In a review of his book The Great Surge, Bono, lead singer of U2 and co-founder of The ONE Campaign and (RED), stated: "With his typical care and detail, Steve describes humanity’s greatest hits over the last twenty years".

===Selected works===
- Radelet, Steven. The Great Surge: The Ascent of the Developing World. New York: Simon & Schuster, 2015.
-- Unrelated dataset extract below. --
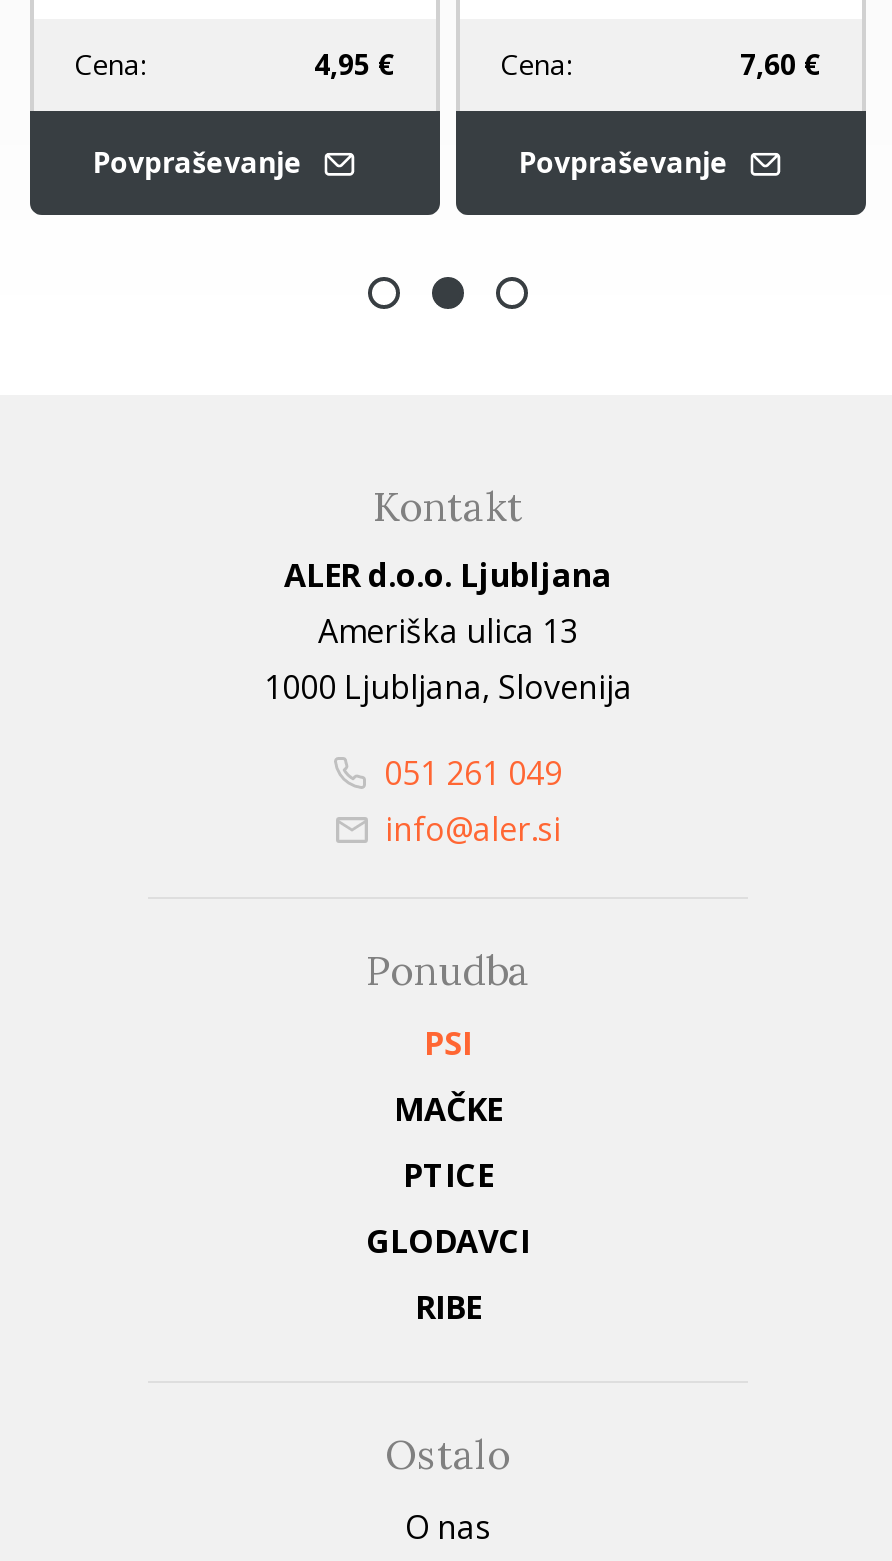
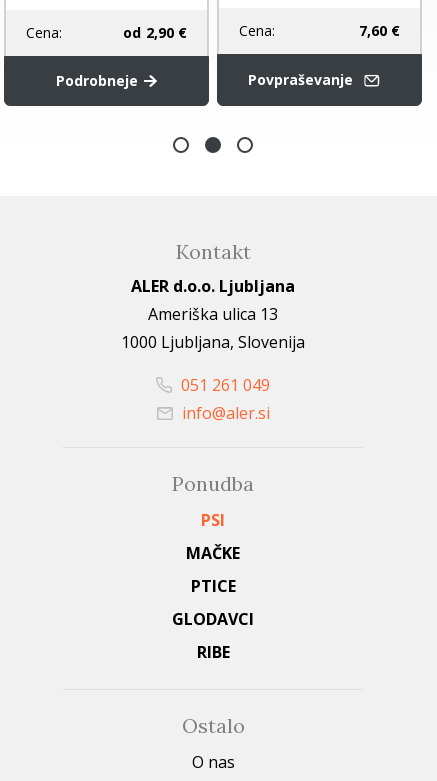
- 4,95 €
+ od 2,90 €

- Povpraševanje
+ Podrobneje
- Perkins, Dwight, Steven Radelet, David Lindauer, and Stephen Block. Economics of Development, Seventh Edition. New York: W.W. Norton & Co., 2012.
- Radelet, Steven. Emerging Africa: How 17 Countries Are Leading the Way. Washington: Center for Global Development, 2010.
- Radelet, Steven, and Jeffrey Sachs. The Onset of the East Asian Financial Crisis. No. w6680. National Bureau of Economic Research, 1998.
- Radelet, Steven, and Jeffrey Sachs. 1998. The East Asian Financial Crisis: Diagnosis, Remedies, Prospects. Brookings Papers on Economic Activity 1: 1998, pp. 1–74.

==Awards==
He and his co-authors won the Royal Economic Society Prize, an annual award bestowed upon the author(s) of the best paper published in the Economic Journal, in 2012 for their article Counting Chickens When They Hatch: Timing and the Effects of Aid on Growth.